DEO Case Study: Timber Dental

How discarding more traditional models for growth and rethinking their approach to the business side of dentistry has led to success for one dental group practice in the Pacific Northwest.

Timber Dental was founded in Northeast Portland in 2014 by the husband and wife team of Dr. Matt Kathan and Dr. Molly Kathan.

Now, the practice has 8 dentists and around 50 employees across its four Portland-area locations. Despite the hardships created earlier in the year, Dr. Matt Kathan says that each location is thriving again, with patient volumes close to what they were pre-COVID-19.

In order to grow from the original, single location into the prominent group practice that it is now, Dr. Kathan says he and his team had to discard more traditional models for growth and rethink their approach to the business side of dentistry. 

Location, location, location

Dr. Kathan and the leadership of Timber Dental say that they try to think of their business as being “retail.” This has meant going after a narrowly defined target population and investing a lot of resources into getting and maintaining visibility with that population.

The practice offers general dentistry to all patients, but the practice has rejected the mindset of trying to be all things to all people. The leadership team worked to create a “patient avatar” and focus its efforts on trying to cater to and draw in that population. For Timber Dental, that target population is millennials, with most of the practice’s patients being in the 30-45 age range.

Timber Dental’s focus on approaching dentistry as a retail business can be seen simply by looking at the practice’s four locations around Portland. All of the locations are within 2 miles of another Timber Dental office. All locations are on street corners and highly visible. The downtown location even has a 30-ft marquee sign to draw even attention to the practice.

In addition to making sure their practices are highly visible, Timber Dental has made it a priority to consider several types of demographics when opening new locations in order to best capture its chosen market. Part of that strategy has included opening each new location in a “dental desert” – areas where there are a lack of dental health professionals relative to the area’s total population.

Timber Dental’s strategy of prioritizing both the practice’s physical visibility and its online marketing efforts have paid off. Dr. Kathan says that – prior to the COVID-19 pandemic – each location was seeing 100-200 new patients each month. He also says that a large percentage of those patients tend to be people who are new to the Portland area.

Standardizing for success

Many group practices, Dr. Kathan says, are structured such that a given dentist has a stake in the location at which they practice. This style of buy-in naturally causes people to prioritize the success of their
particular location instead of working to benefit the organization as a whole.
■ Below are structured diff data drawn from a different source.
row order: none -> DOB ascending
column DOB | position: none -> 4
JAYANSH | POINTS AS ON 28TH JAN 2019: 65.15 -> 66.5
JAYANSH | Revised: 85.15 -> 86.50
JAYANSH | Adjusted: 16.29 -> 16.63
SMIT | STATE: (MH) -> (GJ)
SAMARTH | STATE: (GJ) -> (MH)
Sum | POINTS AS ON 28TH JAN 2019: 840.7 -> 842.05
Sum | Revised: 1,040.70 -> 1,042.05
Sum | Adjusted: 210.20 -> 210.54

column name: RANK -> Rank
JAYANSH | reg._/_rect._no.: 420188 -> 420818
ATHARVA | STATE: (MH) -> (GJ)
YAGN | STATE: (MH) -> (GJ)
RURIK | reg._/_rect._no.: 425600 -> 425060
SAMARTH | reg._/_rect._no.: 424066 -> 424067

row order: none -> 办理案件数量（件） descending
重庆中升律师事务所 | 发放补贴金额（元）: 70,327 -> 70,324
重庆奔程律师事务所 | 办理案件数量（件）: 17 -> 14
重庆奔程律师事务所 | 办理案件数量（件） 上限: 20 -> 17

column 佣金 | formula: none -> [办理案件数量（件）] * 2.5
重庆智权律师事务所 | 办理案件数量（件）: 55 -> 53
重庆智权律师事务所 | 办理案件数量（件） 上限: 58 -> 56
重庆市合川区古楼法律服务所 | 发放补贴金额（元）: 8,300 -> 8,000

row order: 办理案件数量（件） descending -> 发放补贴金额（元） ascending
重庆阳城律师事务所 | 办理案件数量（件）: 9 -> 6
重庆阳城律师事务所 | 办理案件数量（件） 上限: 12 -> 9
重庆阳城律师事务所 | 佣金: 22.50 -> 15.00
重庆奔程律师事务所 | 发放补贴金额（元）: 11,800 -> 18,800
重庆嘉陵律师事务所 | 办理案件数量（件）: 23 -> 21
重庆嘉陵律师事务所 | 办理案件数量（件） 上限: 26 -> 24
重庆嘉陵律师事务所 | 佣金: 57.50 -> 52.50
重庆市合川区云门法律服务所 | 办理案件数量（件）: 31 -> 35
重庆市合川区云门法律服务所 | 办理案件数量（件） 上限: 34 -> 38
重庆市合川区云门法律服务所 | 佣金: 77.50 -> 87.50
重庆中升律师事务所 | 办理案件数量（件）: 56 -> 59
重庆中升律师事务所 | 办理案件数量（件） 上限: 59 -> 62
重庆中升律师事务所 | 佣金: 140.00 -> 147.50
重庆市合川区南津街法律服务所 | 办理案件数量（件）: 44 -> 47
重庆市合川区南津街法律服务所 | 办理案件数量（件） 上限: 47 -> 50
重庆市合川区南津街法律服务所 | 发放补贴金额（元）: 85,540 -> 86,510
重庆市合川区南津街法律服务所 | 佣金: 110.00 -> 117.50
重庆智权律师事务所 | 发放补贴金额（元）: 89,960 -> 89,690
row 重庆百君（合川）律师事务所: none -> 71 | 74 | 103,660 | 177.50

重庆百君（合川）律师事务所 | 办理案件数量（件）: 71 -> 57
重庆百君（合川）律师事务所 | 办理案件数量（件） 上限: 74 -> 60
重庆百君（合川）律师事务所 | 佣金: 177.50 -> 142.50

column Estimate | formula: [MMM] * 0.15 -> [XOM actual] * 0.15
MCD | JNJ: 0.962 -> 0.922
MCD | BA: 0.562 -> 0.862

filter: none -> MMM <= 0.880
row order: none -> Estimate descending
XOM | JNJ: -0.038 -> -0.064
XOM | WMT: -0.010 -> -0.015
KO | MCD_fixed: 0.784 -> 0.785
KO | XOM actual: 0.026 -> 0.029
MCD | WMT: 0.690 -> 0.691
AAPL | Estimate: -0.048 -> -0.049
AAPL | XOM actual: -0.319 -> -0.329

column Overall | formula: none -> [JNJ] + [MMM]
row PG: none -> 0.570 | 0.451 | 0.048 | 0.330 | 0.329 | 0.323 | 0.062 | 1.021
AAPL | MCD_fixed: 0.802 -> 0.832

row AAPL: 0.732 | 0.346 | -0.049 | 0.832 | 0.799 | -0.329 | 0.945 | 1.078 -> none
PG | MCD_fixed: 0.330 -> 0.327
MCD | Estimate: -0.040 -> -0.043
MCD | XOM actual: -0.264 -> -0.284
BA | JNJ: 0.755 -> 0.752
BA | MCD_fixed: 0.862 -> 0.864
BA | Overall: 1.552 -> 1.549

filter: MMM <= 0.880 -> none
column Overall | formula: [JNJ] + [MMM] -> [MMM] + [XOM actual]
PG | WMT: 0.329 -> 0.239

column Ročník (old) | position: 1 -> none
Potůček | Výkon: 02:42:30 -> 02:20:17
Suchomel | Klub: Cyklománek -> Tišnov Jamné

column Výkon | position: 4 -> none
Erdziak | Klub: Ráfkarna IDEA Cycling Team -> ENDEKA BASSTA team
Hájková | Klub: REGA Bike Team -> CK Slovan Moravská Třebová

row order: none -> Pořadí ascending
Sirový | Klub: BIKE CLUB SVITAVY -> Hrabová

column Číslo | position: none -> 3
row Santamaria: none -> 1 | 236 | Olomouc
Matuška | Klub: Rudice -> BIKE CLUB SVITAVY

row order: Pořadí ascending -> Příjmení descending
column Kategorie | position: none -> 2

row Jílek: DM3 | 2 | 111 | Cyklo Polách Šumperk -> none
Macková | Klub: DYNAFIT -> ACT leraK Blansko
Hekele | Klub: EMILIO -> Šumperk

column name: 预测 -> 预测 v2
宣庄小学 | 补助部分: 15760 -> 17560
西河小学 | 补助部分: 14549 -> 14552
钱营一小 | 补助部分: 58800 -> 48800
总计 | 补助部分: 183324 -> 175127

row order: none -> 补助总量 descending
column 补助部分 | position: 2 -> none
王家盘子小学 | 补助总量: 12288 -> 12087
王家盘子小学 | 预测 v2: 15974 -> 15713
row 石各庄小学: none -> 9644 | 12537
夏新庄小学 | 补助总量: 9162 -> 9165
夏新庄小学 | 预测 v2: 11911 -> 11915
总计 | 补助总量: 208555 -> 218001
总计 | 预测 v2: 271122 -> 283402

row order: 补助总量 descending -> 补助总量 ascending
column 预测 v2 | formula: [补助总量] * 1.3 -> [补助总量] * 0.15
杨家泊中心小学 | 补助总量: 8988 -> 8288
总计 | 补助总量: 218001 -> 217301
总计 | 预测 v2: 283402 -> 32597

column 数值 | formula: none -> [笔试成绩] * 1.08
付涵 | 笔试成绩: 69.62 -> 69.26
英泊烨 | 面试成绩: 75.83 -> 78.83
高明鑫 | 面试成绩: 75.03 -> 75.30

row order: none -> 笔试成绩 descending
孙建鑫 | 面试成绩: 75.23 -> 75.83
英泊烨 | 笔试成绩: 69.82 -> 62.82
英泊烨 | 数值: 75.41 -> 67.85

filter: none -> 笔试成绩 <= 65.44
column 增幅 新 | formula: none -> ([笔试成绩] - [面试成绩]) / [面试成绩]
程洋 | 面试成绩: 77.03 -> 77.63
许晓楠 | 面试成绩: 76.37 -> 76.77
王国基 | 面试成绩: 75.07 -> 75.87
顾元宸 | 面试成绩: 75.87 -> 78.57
Dr. Kathan says he believes that a part of his organization’s success comes from moving away from
that model.

The practice has adopted a “One Timber” philosophy, which ties the dentist’s buy-in to the success of the organization as a whole, and not to a physical location. 

This means that all Timber locations operate in the same way and support each other. This standardization has made it easier to shift around personnel when the need arises. And perhaps more importantly, it has allowed the practice to streamline and standardize processes and resources across all of its locations, saving time and money while improving patient care quality.

Editor’s note: Watch the full DEO Case Study featuring Jacob Puhl and Dr. Matt Kathan:

Aligned Integration

Along with Timber Dental, Dr. Kathan has another business, Aligned Integration (www.alignedintegrations.com), that “came about by accident” in May when Timber went back to work after the COVID-19 shutdown.

Dr. Kathan’s dental group needed to provide aerosol reduction devices to increase the team’s, and patient’s, safety.  “We went to buy adapters for the Dry Shield system and Isolite, and they were backordered for months from China,” he said.

Aligned Integrations is the collaboration of two Portland-based professionals: Dentist, Dr. Matt Kathan (owner of Timber Dental) and Professional Engineer, Jason Kennedy (KIC Engineering). Having used the Dry Shield system in his practices for the past 7 years, Dr. Kathan realized the crisis of COVID 19 created an immediate need for affordable access to tools to protect dentists and hygienists from harmful aerosols.

“We went to work to find out how we could make a cost effective and improved version for our group here in Portland, Oregon. We then discovered that other groups needed these and kept making them.” Dr. Kathan said they are in the process of adding more dental aerosol reducing products to their line.